Not All Complex Carbs Are “Healthy Carbs”

Simple carbs frequently cause rapid blood glucose spikes and dips. Complex carbs don’t tend to do the same. So, simple carbs equal “bad carbs,” and complex carbs equal “good carbs,” right?

It’s not as simple as that. Not all complex carbs are “healthy carbs.”

To help you illustrate why, ask your client to pick which they think is healthier: A cup of fruit or some potato chips?

Chances are that your client will pick the cup of fruit over the potato chips.

If they can't explain their choice, it's an excellent opportunity for you to reiterate that the "healthiness" of a carb goes beyond whether it's simple or complex. It also depends on two other factors.

Level of Food Processing

The more processed a food is, the more likely it'll be calorie-dense, high in added sugar, saturated fat, and sodium, and lower in fiber. It will also often be stripped of health-beneficial nutrients, including vitamins and minerals.

Take those potato chips, for instance.

They’re packed full of complex carbohydrates—but are they healthy? With the typically added amounts of added sugar, sodium, calories, saturated fats, and trans-fat, it’s safe to say they’re not.

On the other hand, while fruits are filled with simple carbohydrates, they’re also packed with essential vitamins and minerals.

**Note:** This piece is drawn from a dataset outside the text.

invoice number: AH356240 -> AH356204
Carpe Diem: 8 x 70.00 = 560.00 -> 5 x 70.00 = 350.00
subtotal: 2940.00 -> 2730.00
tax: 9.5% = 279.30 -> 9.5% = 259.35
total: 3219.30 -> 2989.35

As a rule of thumb, you may find it helpful to guide your client to prioritizing minimally processed types of carbohydrates over more processed ones, like:

  • Unrefined carbohydrates (e.g., brown rice, whole wheat pasta, whole grains, sweet potatoes) over refined carbohydrates (e.g., white rice, chocolate bars, pastries, breakfast cereals)
  • Naturally occurring sugars over table sugar
  • Whole fruits over fruit juice concentrates and canned fruits 

You may also wish to provide your clients with information on how they could make use of nutrition labels and food labels to gain clarity into how processed a certain type of carbohydrate is.

Serving Size

Just because fruits, brown rice, and whole grains are minimally processed carbohydrates doesn't mean your client should eat large amounts in one sitting.

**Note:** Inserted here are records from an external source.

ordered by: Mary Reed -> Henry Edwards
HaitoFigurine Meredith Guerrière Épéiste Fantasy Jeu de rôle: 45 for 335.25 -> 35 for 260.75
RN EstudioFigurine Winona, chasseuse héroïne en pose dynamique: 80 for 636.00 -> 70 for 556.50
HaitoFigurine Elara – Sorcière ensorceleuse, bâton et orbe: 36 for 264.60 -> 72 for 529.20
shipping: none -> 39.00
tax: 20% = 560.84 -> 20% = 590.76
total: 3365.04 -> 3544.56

For relatively steady blood glucose levels, your client should ideally limit their carbohydrate consumption to between 50 to 75 grams per meal.

How Should Your Client Manage Their Intake of Carbs?

How many carbohydrates should your client eat? Should they care about carb timing? The answer to all of that is: It depends.

On what? Two things:

  • Is your client on a low, regular, or high-carb diet? According to the U.S. Dietary Guidelines, 45% to 65% of adults’ calories should come from carbohydrates. That said, depending on your client's goals (e.g., are they trying to lose weight, gain weight, or build muscle?) and preferences, they may have decided to lower or increase their carb intake.
  • Does your client work out? If so, you might provide them with info about  timing their simple and complex carbohydrate intake to optimize workout performance and recovery. Eating complex carbs at least two to three hours before they exercise will help them tap into steady, slow-releasing energy when working out. Also, consuming simple carbs from whole foods (e.g., bananas) within 30 to 60 minutes of their workout could help give them a quick energy boost. They may also need to take in more simple carbs during the workout session if it lasts beyond an hour. 

Bottom Line: Complex Carbohydrates Are Not Always Healthier

Hopefully, you now feel more confident helping your clients grasp the subtleties of the differences between simple and complex carbohydrates.

As a certified nutrition coach, tackling the differences between carbs likely isn’t the only potentially confusing topic you’ll have to cover with a client when guiding them toward making healthier choices. So, how can you feel more confident in coaching and sharing your nutritional knowledge?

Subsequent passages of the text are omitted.